Jakarta, 14 Oktober 2025 – Konsep Transit Oriented Development kini menjadi solusi inovatif untuk mengatasi tantangan mobilitas Jakarta. Stasiun Manggarai dan Tanah Abang menjadi bagian dari empat simpul integrasi transportasi yang mengadopsi konsep ini bersama BNI City dan Dukuh Atas. Menteri Perhubungan Dudy Purwagandhi melakukan peninjauan pada 13 Oktober untuk memastikan penerapan konsep tersebut berjalan sesuai rencana. Kunjungan ini menandai komitmen serius dalam menghadirkan solusi mobilitas berbasis kawasan transit.
Tim peninjauan yang dipimpin Menhub melibatkan para pemimpin strategis dari Kementerian Perhubungan dan KAI Group. Direktur Utama PT Kereta Api Indonesia Bobby Rasyidin dan Direktur Utama PT KAI Commuter Asdo Artriviyanto memastikan konsep Transit Oriented Development terintegrasi dalam operasional. Bersama Direktur Jenderal Perkeretaapian Allan Tandiono, Kepala Balai Teknik Perkeretaapian Kelas I Jakarta Ferdian Suryo Adhi Pramono, dan Executive Vice President Daerah Operasi 1 Jakarta Yuskal Setiawan, mereka berkomitmen mewujudkan kawasan stasiun sebagai pusat interaksi.
Peninjauan dimulai di Stasiun Manggarai yang berperan sebagai pusat pengendalian operasional kereta di Jabodetabek. Sebagai salah satu simpul Transit Oriented Development, Manggarai dirancang untuk menjadi lebih dari sekadar stasiun transit lintas Bogor, Bekasi, Cikarang, dan KA Bandara Soekarno-Hatta. Menhub dan tim meninjau bagaimana fasilitas seperti eskalator, lift, dan ruang tunggu diintegrasikan dengan konsep kawasan yang lebih luas.
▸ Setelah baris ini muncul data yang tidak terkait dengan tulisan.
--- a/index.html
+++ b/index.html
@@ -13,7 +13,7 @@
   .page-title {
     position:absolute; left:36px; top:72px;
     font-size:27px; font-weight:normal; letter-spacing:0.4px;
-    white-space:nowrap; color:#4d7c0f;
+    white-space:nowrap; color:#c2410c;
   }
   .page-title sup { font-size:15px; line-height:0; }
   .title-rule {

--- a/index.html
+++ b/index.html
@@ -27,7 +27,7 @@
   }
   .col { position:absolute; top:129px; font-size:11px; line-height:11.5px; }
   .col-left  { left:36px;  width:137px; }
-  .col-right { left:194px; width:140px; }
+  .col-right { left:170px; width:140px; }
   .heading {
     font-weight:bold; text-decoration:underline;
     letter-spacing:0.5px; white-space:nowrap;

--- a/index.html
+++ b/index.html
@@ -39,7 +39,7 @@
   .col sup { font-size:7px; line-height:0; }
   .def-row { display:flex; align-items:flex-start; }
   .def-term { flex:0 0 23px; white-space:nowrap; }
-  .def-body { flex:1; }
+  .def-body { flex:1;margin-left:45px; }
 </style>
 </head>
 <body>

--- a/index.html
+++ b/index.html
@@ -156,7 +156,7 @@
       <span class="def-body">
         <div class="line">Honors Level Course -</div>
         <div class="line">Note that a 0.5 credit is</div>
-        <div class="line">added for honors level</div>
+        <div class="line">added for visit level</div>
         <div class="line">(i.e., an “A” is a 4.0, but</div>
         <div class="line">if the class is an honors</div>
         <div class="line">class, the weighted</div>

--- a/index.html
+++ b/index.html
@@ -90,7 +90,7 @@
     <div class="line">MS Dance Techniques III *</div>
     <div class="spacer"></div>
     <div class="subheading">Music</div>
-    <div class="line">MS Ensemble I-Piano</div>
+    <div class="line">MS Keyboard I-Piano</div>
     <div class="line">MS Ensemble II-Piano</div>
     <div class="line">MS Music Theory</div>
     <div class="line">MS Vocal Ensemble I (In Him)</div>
Kunjungan dilanjutkan ke Stasiun Tanah Abang yang juga mengadopsi konsep serupa untuk melayani lintas Rangkasbitung, Serpong, dan Duri.
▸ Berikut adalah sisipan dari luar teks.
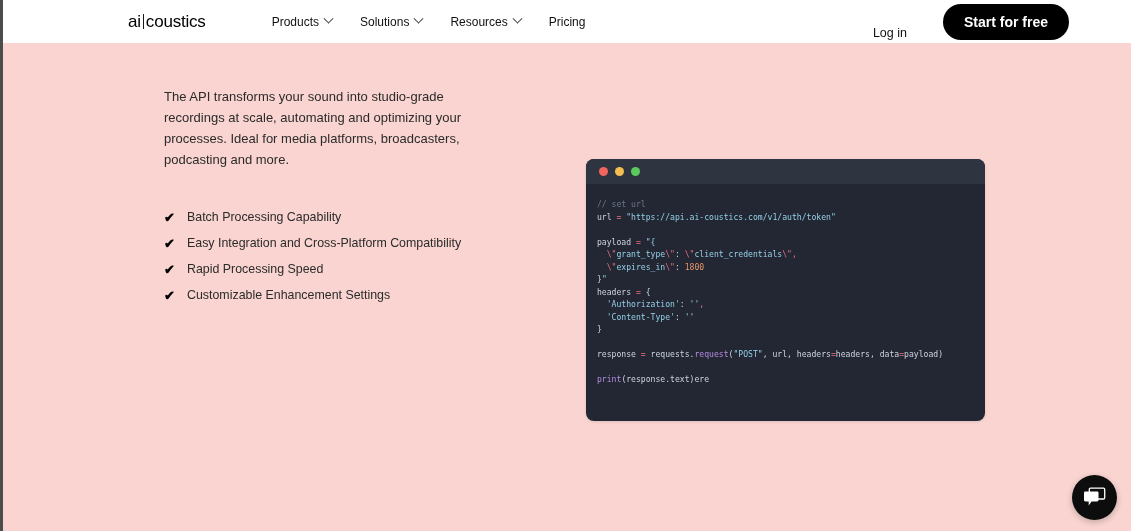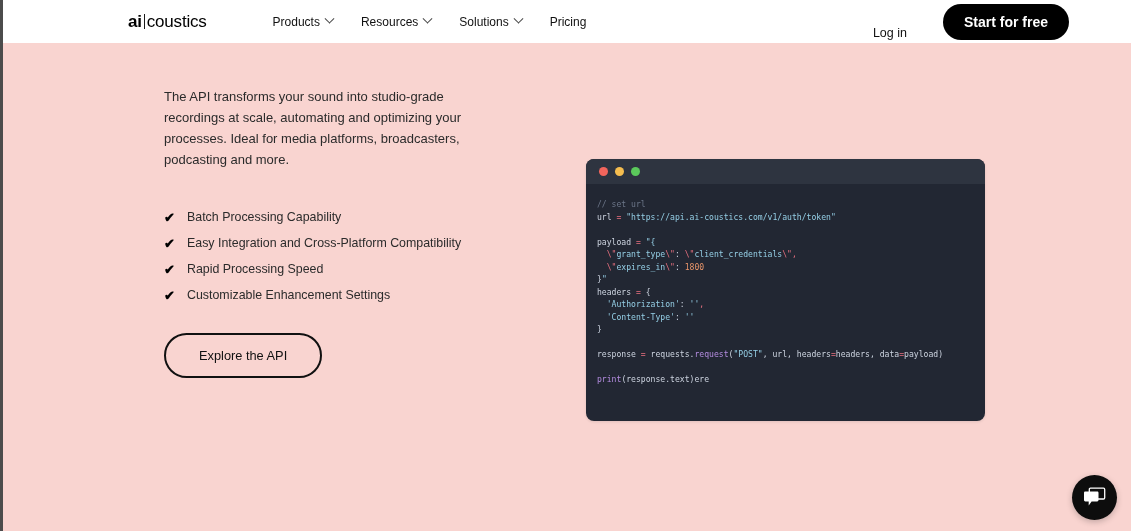--- a/index.html
+++ b/index.html
@@ -46,7 +46,7 @@
     margin-right: 52px;
     cursor: pointer;
   }
-  .logo-ai { font-weight: 700; }
+  .logo-ai { font-weight: 400; }
   .logo-bar {
     display: inline-block;
     width: 1px;

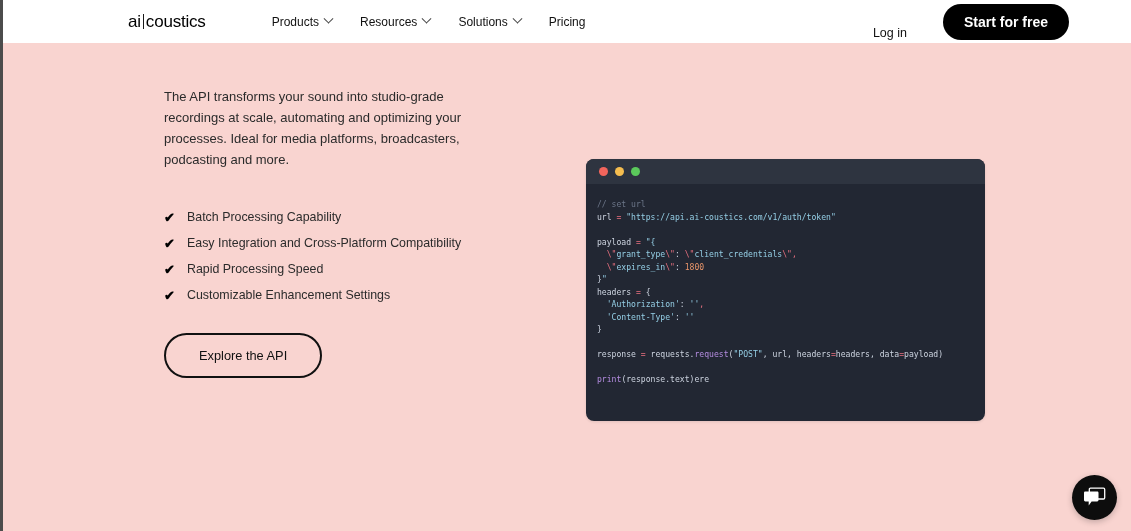--- a/index.html
+++ b/index.html
@@ -252,11 +252,11 @@
       <span class="chev"></span>
     </div>
     <div class="nav-item">
+      <span>Solutions</span>
+      <span class="chev"></span>
+    </div>
+    <div class="nav-item">
       <span>Resources</span>
-      <span class="chev"></span>
-    </div>
-    <div class="nav-item">
-      <span>Solutions</span>
       <span class="chev"></span>
     </div>
     <div class="nav-item">

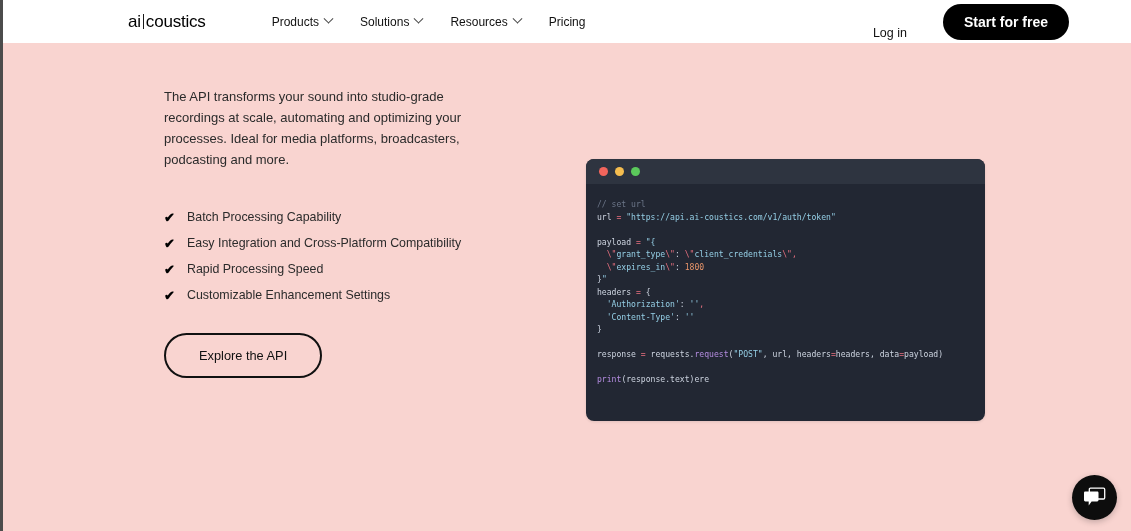--- a/index.html
+++ b/index.html
@@ -296,7 +296,6 @@
       </li>
     </ul>
 
-    <button class="explore-btn">Explore the API</button>
   </div>
 
   <div class="code-window">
Vice President Public Relations KAI Anne Purba menjelaskan visi di balik konsep tersebut. “Transformasi ini bukan hanya pembangunan infrastruktur, tapi juga pembangunan pengalaman. Setiap rel yang dibangun adalah rel kehidupan — yang menyatukan mobilitas, kota, dan masa depan Indonesia,” tutup Anne. Pernyataan ini menegaskan bahwa sinergi KAI dan Kemenhub tidak hanya fokus pada transportasi, namun mendorong konsep Transit Oriented Development yang mengubah kawasan stasiun menjadi pusat kehidupan urban yang berkelanjutan sebagai solusi komprehensif mobilitas Jakarta.